Redundant systems of phosphatidic acid biosynthesis via acylation of glycerol-3-phosphate or dihydroxyacetone phosphate in the yeast Saccharomyces cerevisiae

Abstract

In the yeast Saccharomyces cerevisiae lipid particles harbor two acyltransferases, Gat1p and Slc1p, which catalyze subsequent steps of acylation required for the formation of phosphatidic acid. Both enzymes are also components of the endoplasmic reticulum, but this compartment contains additional acyltransferase(s) involved in the biosynthesis of phosphatidic acid (K. Athenstaedt and G. Daum, J. Bacteriol. 179:7611-7616, 1997). Using the gat1 mutant strain TTA1, we show here that Gat1p present in both subcellular fractions accepts glycerol-3-phosphate and dihydroxyacetone phosphate as a substrate. Similarly, the additional acyltransferase(s) present in the endoplasmic reticulum can acylate both precursors. In contrast, yeast mitochondria harbor an enzyme(s) that significantly prefers dihydroxyacetone phosphate as a substrate for acylation, suggesting that at least one additional independent acyltransferase is present in this organelle. Surprisingly, enzymatic activity of 1-acyldihydroxyacetone phosphate reductase, which is required for the conversion of 1-acyldihydroxyacetone phosphate to 1-acylglycerol-3-phosphate (lysophosphatidic acid), is detectable only in lipid particles and the endoplasmic reticulum and not in mitochondria. In vivo labeling of wild-type cells with [2-3H, U-14C]glycerol revealed that both glycerol-3-phosphate and dihydroxyacetone phosphate can be incorporated as a backbone of glycerolipids. In the gat1 mutant and the 1-acylglycerol-3-phosphate acyltransferase slc1 mutant, the dihydroxyacetone phosphate pathway of phosphatidic acid biosynthesis is slightly preferred as compared to the wild type.

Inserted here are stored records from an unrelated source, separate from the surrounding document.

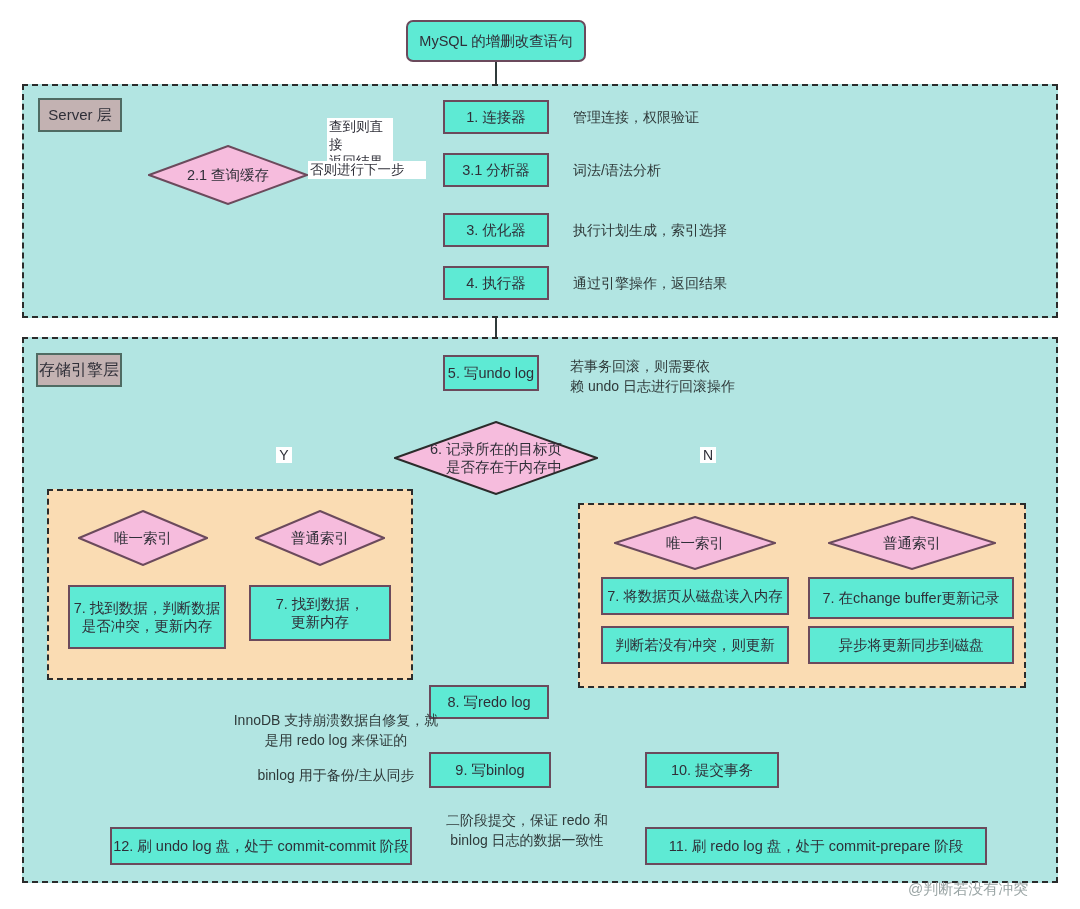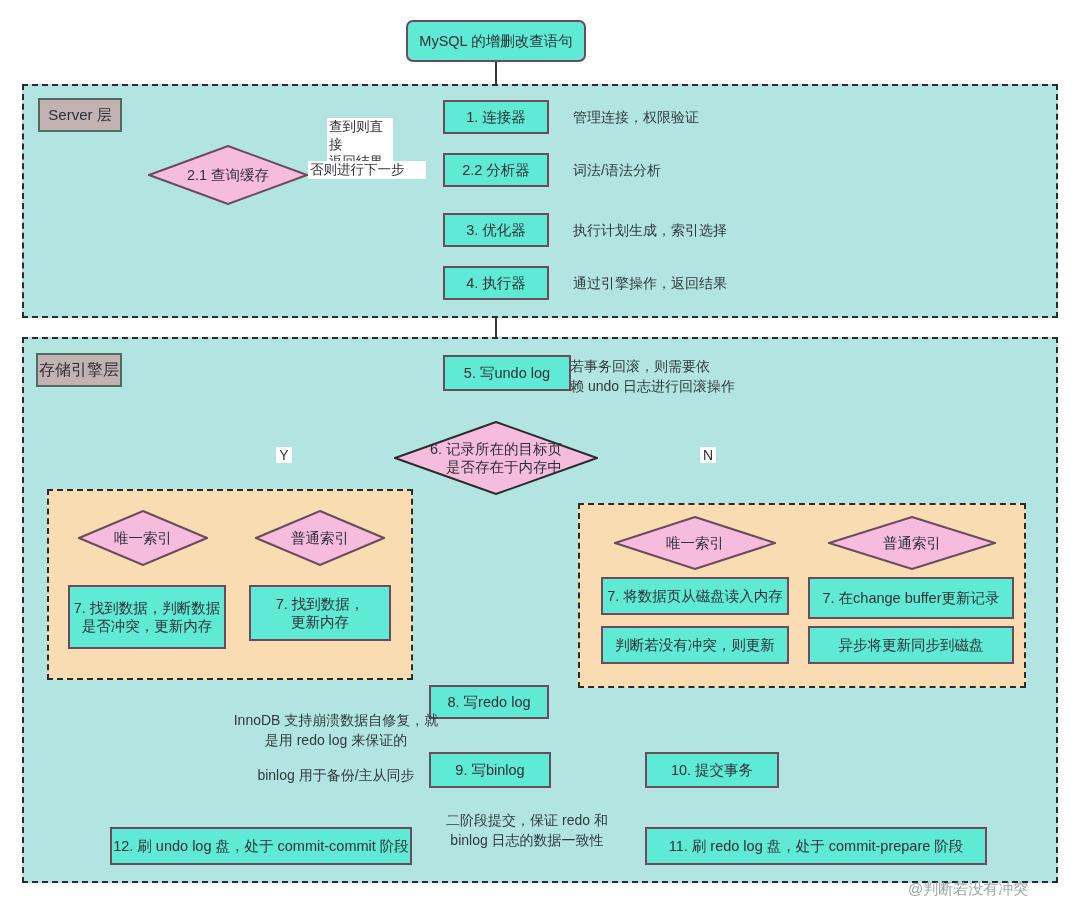--- a/index.html
+++ b/index.html
@@ -193,7 +193,7 @@
     <div class="dlabel">2.1 查询缓存</div>
   </div>
 
-  <div class="node" style="left:443px; top:153px; width:106px; height:34px;">2.2 分析器</div>
+  <div class="node" style="left:443px; top:153px; width:106px; height:34px;">3.1 分析器</div>
 
   <div class="node" style="left:443px; top:213px; width:106px; height:34px;">3. 优化器</div>
 

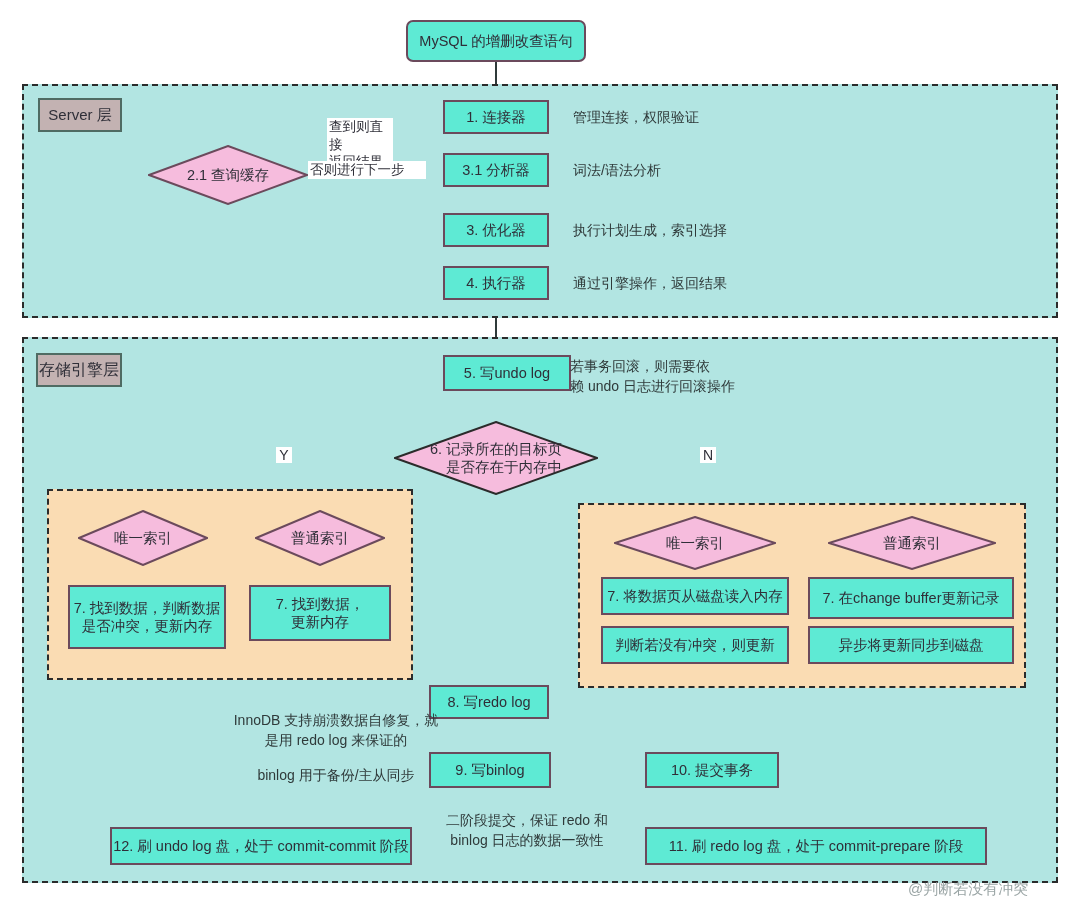--- a/index.html
+++ b/index.html
@@ -213,7 +213,7 @@
   <div class="layer-tag" style="left:36px; top:353px; width:86px; height:34px;
               display:flex; align-items:center; justify-content:center; font-size:16px;">存储引擎层</div>
 
-  <div class="node" style="left:443px; top:355px; width:128px; height:36px;">5. 写undo log</div>
+  <div class="node" style="left:443px; top:355px; width:96px; height:36px;">5. 写undo log</div>
 
   <div class="note" style="left:570px; top:356px; width:250px;">若事务回滚，则需要依
 赖 undo 日志进行回滚操作</div>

Thus, mutations of the major acyltransferases Gat1p and Slc1p lead to an increased contribution of mitochondrial acyltransferase(s) to glycerolipid synthesis due to their substrate preference for dihydroxyacetone phosphate.

FIG. 1

Pathways of phosphatidic acid (PA) biosynthesis in the yeast. Metabolites: G-3-P, glycerol-3-phosphate; DHAP, dihydroxyacetone phosphate; 1-acyl-G-3-P, 1-acylglycerol-3-phosphate; 1-acyl-DHAP, 1-acyldihydroxyacetone phosphate; PA, phosphatidic acid. Enzymes: GAT, glycerol-3-phosphate acyltransferase; DHAPAT, dihydroxyacetone phosphate acyltransferase; ADR, 1-acyldihydroxyacetone phosphate reductase; AGAT, 1-acylglycerol-3-phosphate acyltransferase; CoA, coenzyme A.

FIG. 2

Products of GAT and DHAPAT in subcellular fractions of the wild-type strain DBY746 and the slc1 deletion strain YMN5. LPA, lysophosphatidic acid (1-acylglycerol-3-phosphate); AD, 1-acyldihydroxyacetone phosphate; PA, phosphatidic acid.

FIG. 3

Scheme of subcellular distribution of enzymes involved in PA biosynthesis in yeast. ER, endoplasmic reticulum; MITO, mitochondria; LP, lipid particles.